In this notebook we download a chart that we like and want to recreate, then looping over a list of countries to create multiple copies using different API-linked datasets.

<br>
<br>

### Preparatory Steps

There are a few add-ons to Python that we import to our session at the start. Run this to prepare your session for what follows.

In [1]:
# 1. PREPARATORY STEPS - ACCESS PACKAGES WE NEED

## // The "requests" package, for opening web sites and retrieving information:
import requests

## // The "json" package, for helping us: make JSON easier to read, converting to JSON from Python data (dictionaries).
import json

## /// Altair. This is a way of visualiting Vega charts in Colab
%pip install altair   # Some packagaes need to be installed to the virtual machine before we can import them into our notebook. We can do this with '!pip install'
import altair as alt

Note: you may need to restart the kernel to use updated packages.


<br>
<br>

## Background: Lists

Lists are a simple datatype. These are written with comma separated values (items) between square brackets. Just like with numbers or strings, we can assign these to a variable using =.

In the code below we have a list of places. We define a variable "locations" and assign our list to this variable.

In [2]:
locations = ["London", "Cardiff", "Belfast"]   # Creating a list of locations

# We have a list of locations, let's print these out
print(locations)

['London', 'Cardiff', 'Belfast']


<br>
<br>

### Printing items from a list

If we want to retrieve individual items in the list, we use "indexing".

**Note:** One rule to remember is that indexing starts at 0. So the array above has positions 0, 1 and 2. Asking for position 3--which would seem to be London--will throw an error.

In [3]:
print(locations[0])
print(locations[2])
print(locations[1])

London
Belfast
Cardiff


<br>
<br>

### Loops

Any time we have repetitive code like that above, we should consider a loop. This is not just to show off. Manually copying code like the above leads to errors, and it is time consuming. Loops make you more accurate, and more efficient.

With the "for" loop we can execute a set of statements, once for each item in a list.

In [4]:
## Here is our first loop:

locations = ["Darlington", "London", "Newport"]

for i in locations:
  print(i)

Darlington
London
Newport


### Format strings in Python

To get the most out of loops, we will want to change strings in each iteration. To do this we can use something called F-strings.
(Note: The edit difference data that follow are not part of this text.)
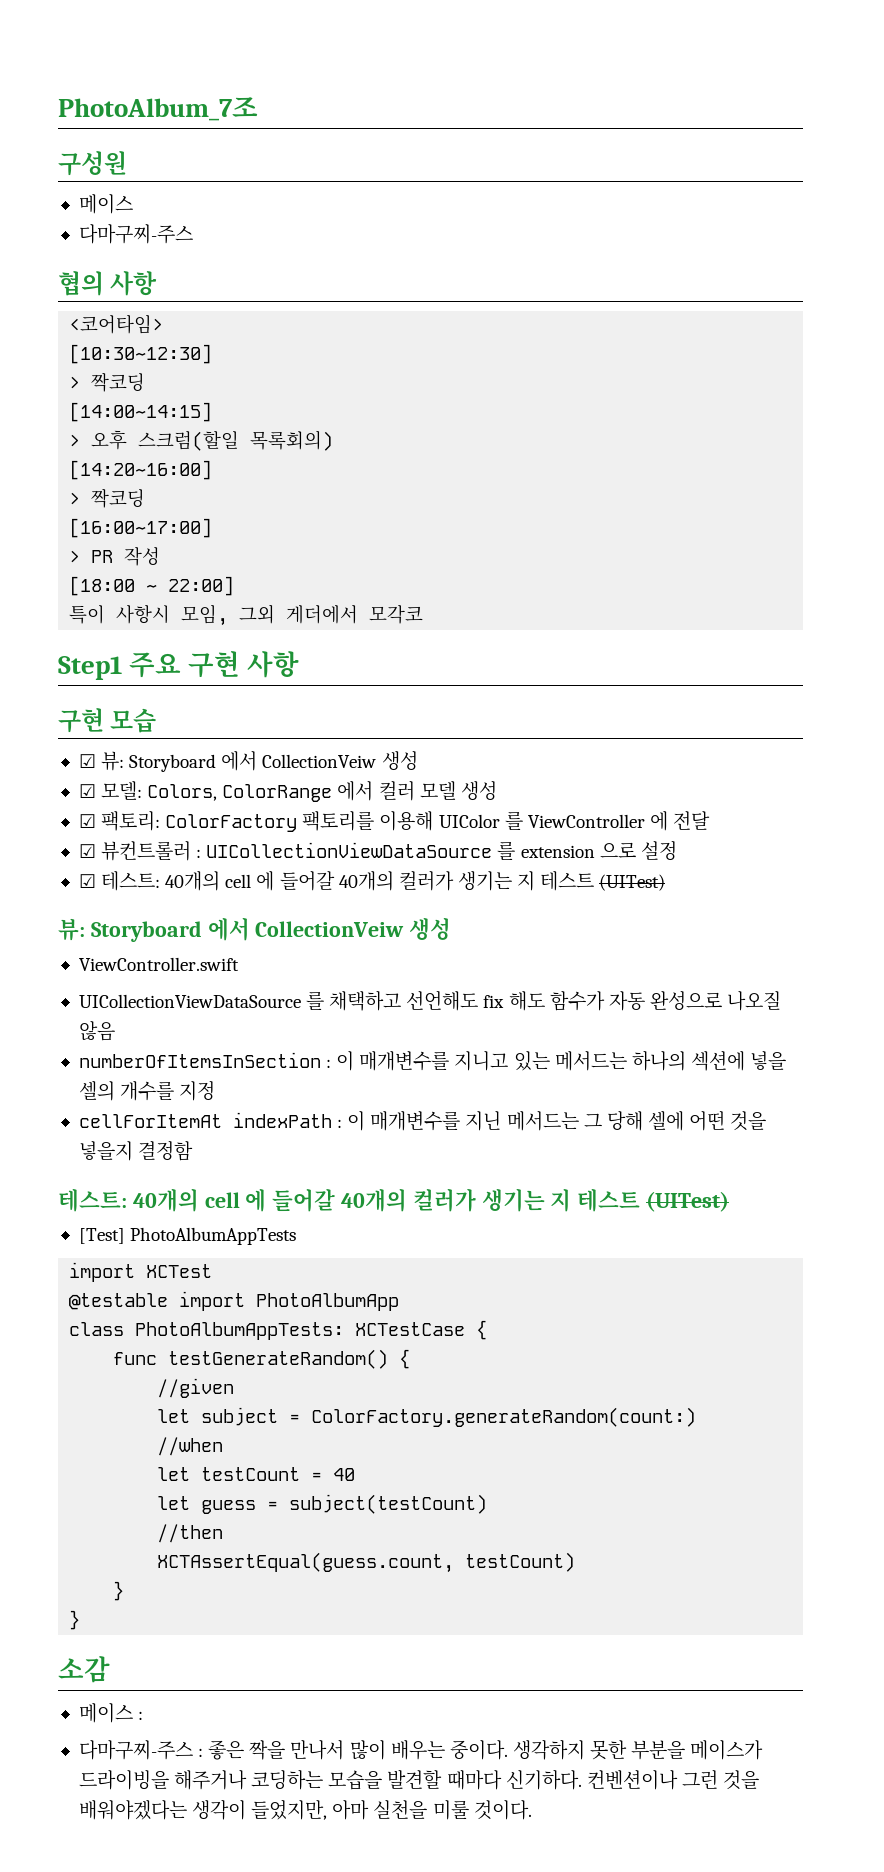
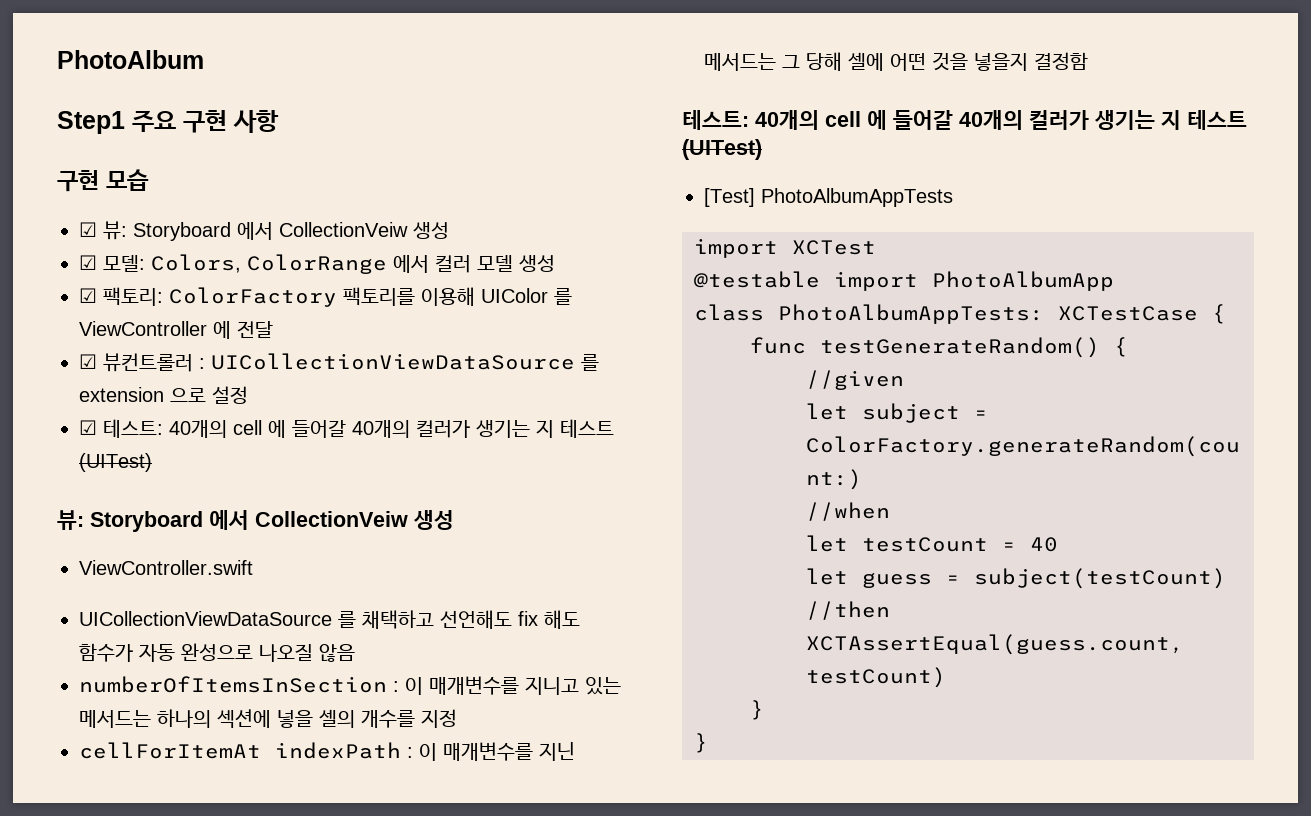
- PhotoAlbum_7조
- 구성원
- 메이스
- 다마구찌-주스
- 협의 사항
- <코어타임>
- [10:30~12:30]
- > 짝코딩
- [14:00~14:15]
- > 오후 스크럼(할일 목록회의)
- [14:20~16:00]
- > 짝코딩
- [16:00~17:00]
- > PR 작성
- [18:00 ~ 22:00]
- 특이 사항시 모임, 그외 게더에서 모각코
+ PhotoAlbum
- 소감
- 메이스 :
- 다마구찌-주스 : 좋은 짝을 만나서 많이 배우는 중이다. 생각하지 못한 부분을 메이스가 드라이빙을 해주거나 코딩하는 모습을 발견할 때마다 신기하다. 컨벤션이나 그런 것을 배워야겠다는 생각이 들었지만, 아마 실천을 미룰 것이다.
You can read about this [here](https://realpython.com/python-f-strings/).

In [5]:
best_team = 'Wales'

print(f"The best rugby team in the world is {best_team}")

The best rugby team in the world is Wales


<br>
<br>

### A loop with F-strings:
We next combine the formatting a loop, in this case to print out a list of claims about football teams.

In [6]:
# Define a list of team names.
teams = ['Man Utd', 'AC Milan', 'Barcelona', 'PSG', 'Bayern', 'River Plate']
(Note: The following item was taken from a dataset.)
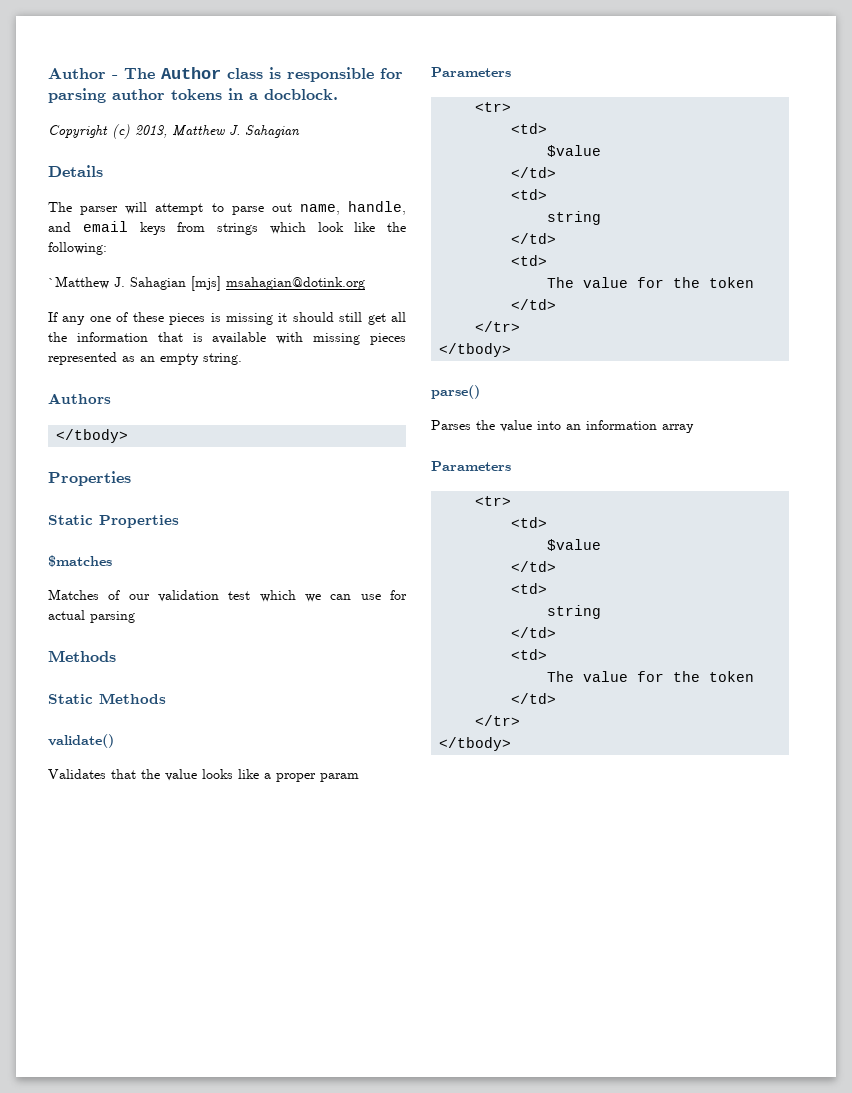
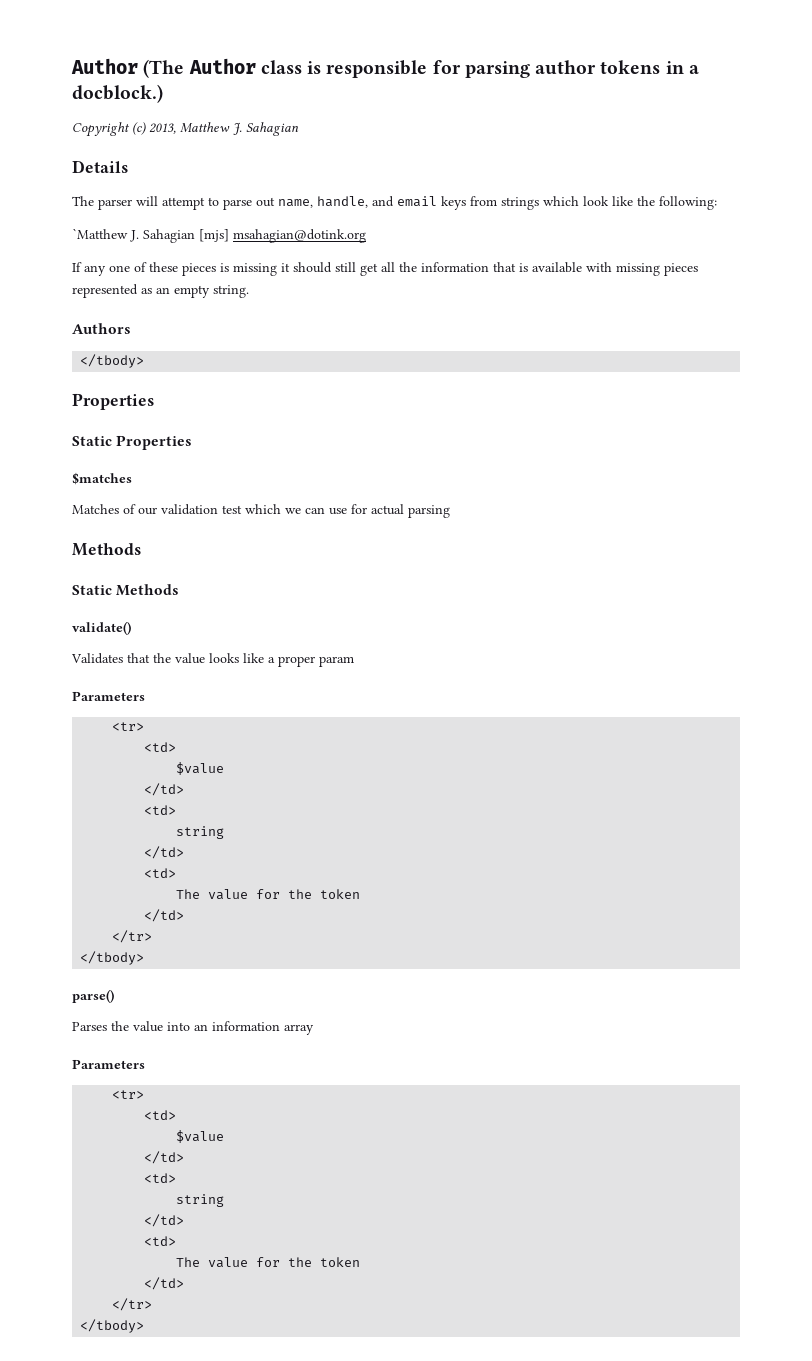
- Author - The Author class is responsible for parsing author tokens in a docblock.
+ Author (The Author class is responsible for parsing author tokens in a docblock.)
# Finally, create a loop where we deal with the teams one by one.
for i in teams:
    print(f"The best team is {i}")

The best team is Man Utd
The best team is AC Milan
The best team is Barcelona
The best team is PSG
The best team is Bayern
The best team is River Plate


## Background: Dictionaries

Dictionaries are another built-in data type. Dictionaries are used to store data values in key:value pairs. They look at lot like the `JSON` structure we've worked with for Vega-lite specs.

In [7]:
## Create an example dictionary, using the dict() constructor:
x = dict(borough="X", city = "London", temperature = 5, country = "England")
print(x)
print('\n')

## This is the same as 
x = {
    "borough": "X",
    "city": "London",
    "temperature": 5,
    "country": "England"
}

{'borough': 'X', 'city': 'London', 'temperature': 5, 'country': 'England'}




<br>
<br>

### Loop + Dictionary

Now we can combine a loop and a dictionary to make multiple different, but similar, dictionaries.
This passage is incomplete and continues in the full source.